Oil noodles are types of Asian-style noodles often included in traditional Cantonese dishes. These types of cooked noodles can be made from scratch according to traditional recipes, and they are also usually available in various specialty Asian markets. Original recipes for oil noodles can be traced to mainland China, though several variations on oil noodle dishes can be found in other countries, such as Taiwan and the Philippines. Basic ingredients for this type of Chinese noodle usually include egg whites, wheat flour, corn oil, and a preservative ingredient called sodium benzoate that allows an oil noodle batch to be stored for a long time without spoiling.
Making oil noodles from scratch entails a process similar to that for other kinds of Asian noodles. The initial pasta dough is made from a mixture of water, wheat flour, and salt to taste. Egg whites or whole eggs can be used as binding agents according to individual cooks' preferences or regional traditions. The main difference in recipes for these noodles is the addition of light oil along with the eggs to help hold the rest of the ingredients together and to give these noodles their unique flavor.
Corn oil is usually the most popular ingredient choice for oil noodles because it results in a pleasing taste and does not solidify in cold temperatures as easily as some other types of oil. Some Asian cooks who make their own noodles prefer palm or coconut oil as an alternative. Mass-produced oil noodles are often made with corn oil because this ingredient is generally the most cost effective.
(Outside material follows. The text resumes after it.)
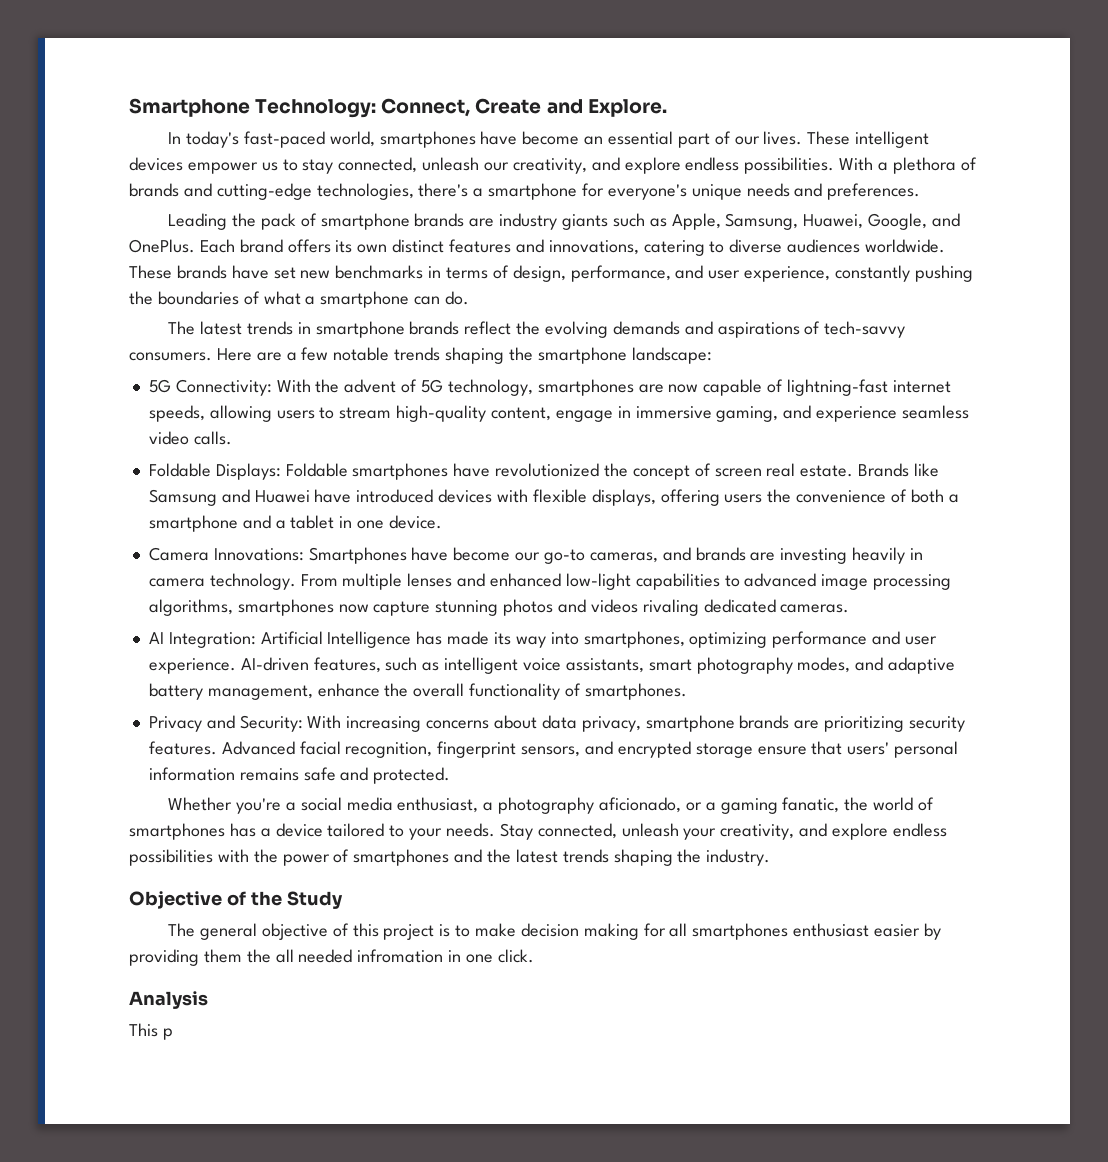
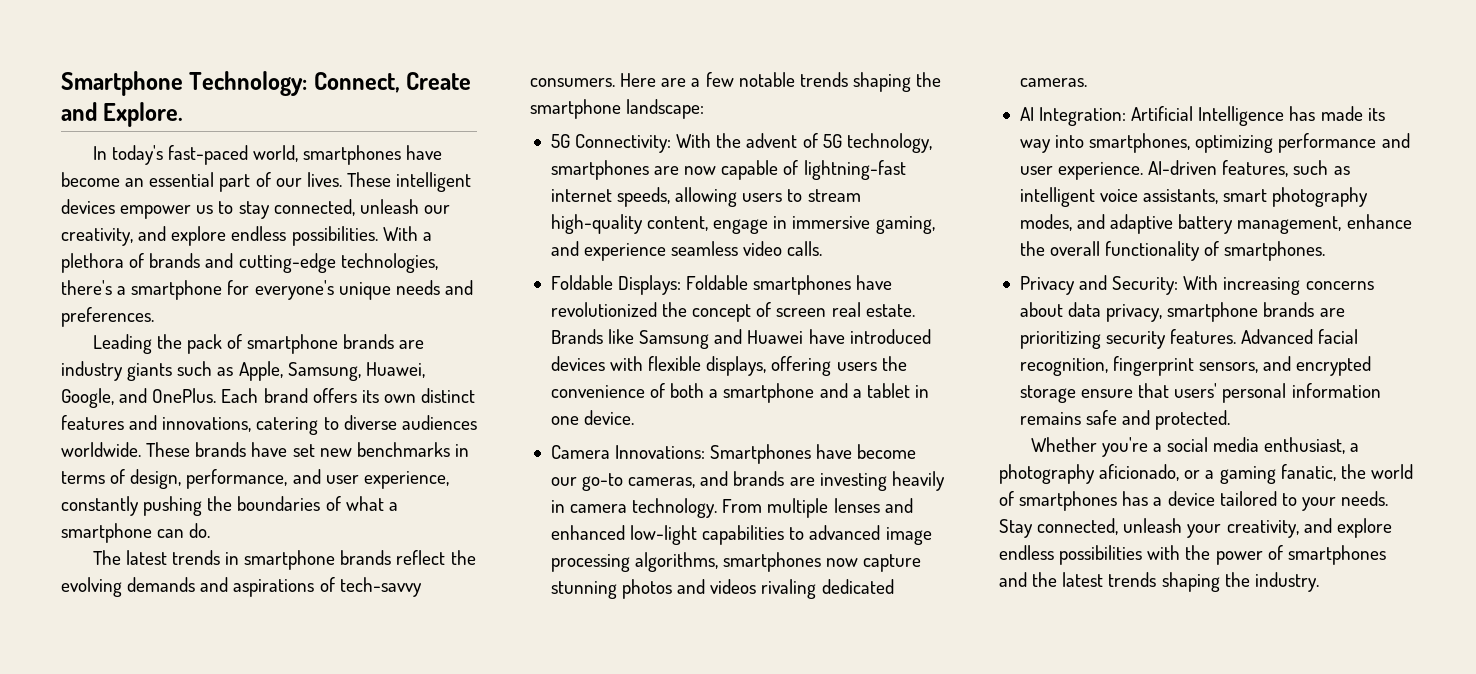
- Objective of the Study
- The general objective of this project is to make decision making for all smartphones enthusiast easier by providing them the all needed infromation in one click.
- Analysis
- This p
Finished oil noodles can be included in a variety of dishes, such as soups and salads. Popular cold salad recipes with noodles are tossed with ingredients such as bokchoy, bean sprouts, cabbage, and soy sauce. These variations on salad also sometimes provide a handy dish to use up leftover slices of beef or chicken. Many appetizer soups in Chinese restaurants are also frequently made with oil noodles.
Pancit refers to these kinds of noodles used in Filipino dishes such as pancit estacion cooked with a type of smoked fish called tinapa. Some Filipino cooks like to substitute oil noodles for egg noodles in a popular dish known as pansit sinanta that is cooked with flavored broth and chicken. Lutong pancit is another oil noodle dish made with various chopped and sauteed seafood pieces such as shrimp, squid, and tinapa.